Bias is not shown by "expressions of impatience, dissatisfaction, annoyance, [or] even anger." Rollins v. Massanari, 261 F.3d 853, 857-858 (9th Cir. 2001) (citing Liteky v. United States, 510 U.S. 540, 555-556 (1994)). Rather, bias is shown where the ALJ's conduct, in the context of the entire proceeding, is "so extreme as to display clear inability to render fair judgment." Id. Due process is not violated where, although isolated incidents are challenged, the record as a whole shows fundamental fairness to the litigant. Bayliss v. Barnhart, 427 F.3d 1211, 1215-1216 (9th Cir. 2005).*fn3
Multiple legal issues are raised in the pending motions for summary judgment. Plaintiffs' motion addresses the merits of their bias claim. Plaintiffs argue they are entitled to summary judgment because: (1) ALJ New was terminally ill with cancer and thus, could not be fair to claimants with lesser disabilities;*fn4 (2) ALJ New was intemperate, rude and demeaning, thus revealing a general animus towards social security claimants; and (3) claimants were traumatized by Judge New's conduct and thus, discouraged from appealing.*fn5 Defendant, on the other hand, argues that "some of the representatives are time-barred, some failed to exhaust their administrative remedies with the Agency, some already lost individual § 405(g) actions in federal court, some have already received the remedy they seek in this action (a new hearing before a new ALJ), and some developed a worsening medical condition over time and therefore received benefits under a subsequent application filed with the Agency." (See Def. Mem. P. & A. Vien Mai at 1.) Defendant further argues that "in all instances ... Judge New was in no way 'biased' against these individuals and that substantial evidence supported the denial of each class representative's claim at the time he reviewed them." (Id.)

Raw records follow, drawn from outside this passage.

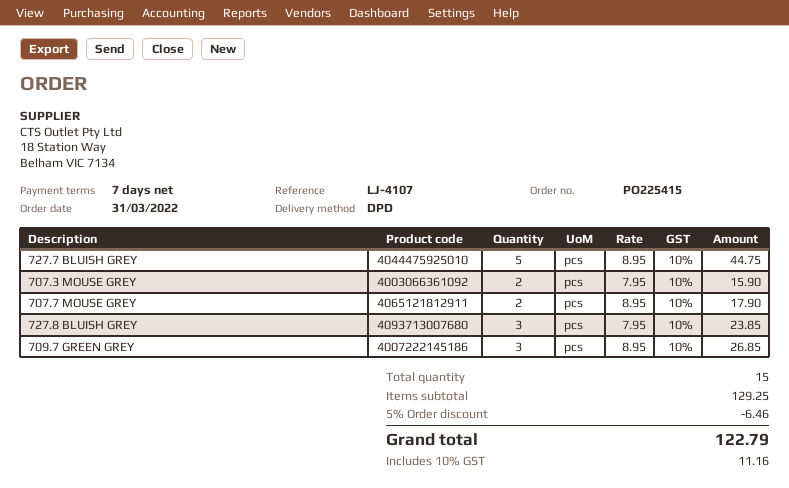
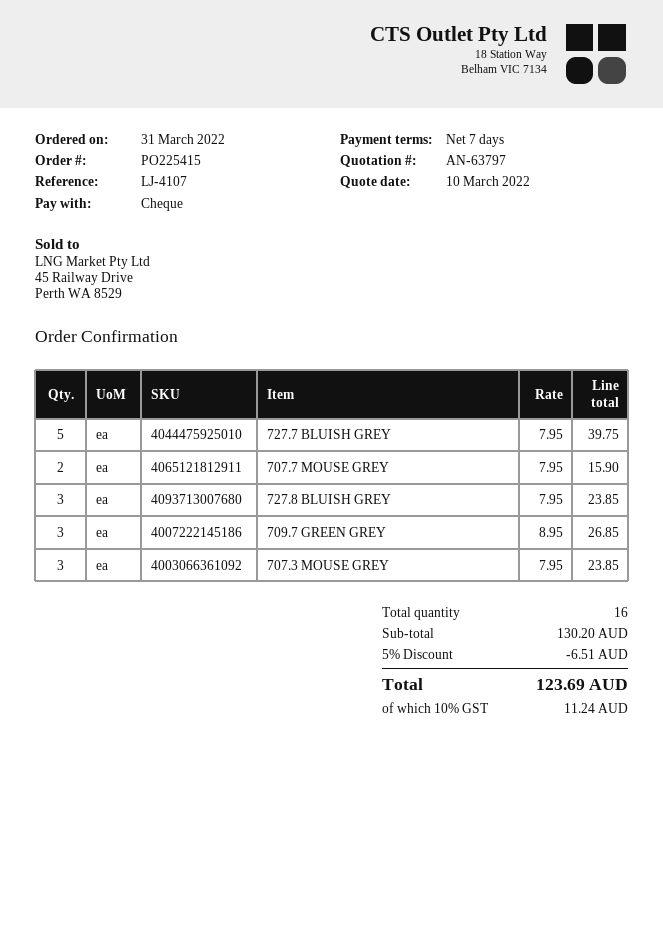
727.7 BLUISH GREY: 5 x 8.95 = 44.75 -> 5 x 7.95 = 39.75
707.3 MOUSE GREY: 2 x 7.95 = 15.90 -> 3 x 7.95 = 23.85
707.7 MOUSE GREY: 2 x 8.95 = 17.90 -> 2 x 7.95 = 15.90
total quantity: 15 -> 16
subtotal: 129.25 -> 130.20
discount: 5% = 6.46 -> 5% = 6.51
tax: 10% = 11.16 -> 10% = 11.24
total: 122.79 -> 123.69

A. Prior Rulings of the Court
A number of matters previously were raised by, and decided against, Defendant by Judge Jones, including, but not limited to: (a) the Court's "jurisdiction" to take new evidence on the class members' claims when the statutory scheme under 42 U.S.C. § 405(g) precludes the district court from making factual findings or taking evidence of "bias" without first affording the SSA the opportunity to do so, (b) failure to exhaust administrative remedies, and (c) statute of limitations and equitable tolling. (See generally March 5, 2007, January 29, 2008 & April 9, 2009 Orders.) The issues regarding exhaustion of administrative remedies and equitable tolling are interrelated as they hinge on Plaintiffs' claim of bias on the part of ALJ New. Plaintiffs successfully argued they were unaware of such generalized bias and thus, they should be excused from exhausting administrative remedies and the 60-day statute of limitations should be equitably tolled. Judge Jones agreed with Plaintiffs, but invited Defendant to renew these arguments after completion of discovery. (See March 5, 2007 Order at 9 n.3 ("However, the Court's finding, in and of itself, does not preclude future arguments that claimants should be time barred.").) With the close of discovery, Defendant has renewed his argument, contending there is no evidence warranting equitable tolling or waiver of administrative exhaustion requirements. The Court agrees, and addresses these interrelated issues next.*fn6
A social security claimant has sixty days in which to appeal an ALJ's decision to the SSA's Appeals Council. 20 C.F.R. § 404.968. Once the Appeals Council acts, the claimant has sixty days in which to seek judicial review from the district court. 42 U.S.C. § 405(g). The sixty day requirements for initial exhaustion of administrative remedies and for filing in district court are subject to equitable tolling. Bowen v. City of New York, 476 U.S. 467, 479-80 (1986). In this case, when the class initially was certified, it included "all claimants...who had their claims denied or dismissed by ALJ New, with the exception of claimants whose claims are barred under 42 U.S.C. § 405(g)." (Aug. 17, 2006 Order at 9-10.) That definition excluded most of the potential class members.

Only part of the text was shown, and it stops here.